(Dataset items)
Segment Open

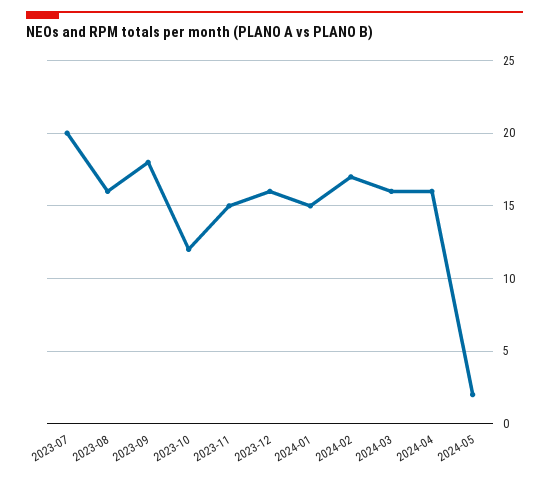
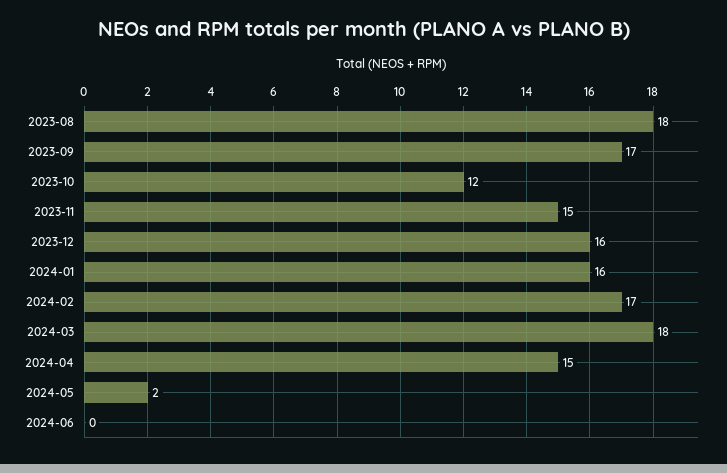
2023-07: 20 -> none
2023-08: 16 -> 18
2023-09: 18 -> 17
2024-01: 15 -> 16
2024-03: 16 -> 18
2024-04: 16 -> 15
2024-06: none -> 0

Segment Closed

WHAT IS BEING ASKED >> Retype the data exactly; images stay out.

RESPONSE TO THE EXERCISE >>
2023-07: 20 -> none
2023-08: 16 -> 18
2023-09: 18 -> 17
2024-01: 15 -> 16
2024-03: 16 -> 18
2024-04: 16 -> 15
2024-06: none -> 0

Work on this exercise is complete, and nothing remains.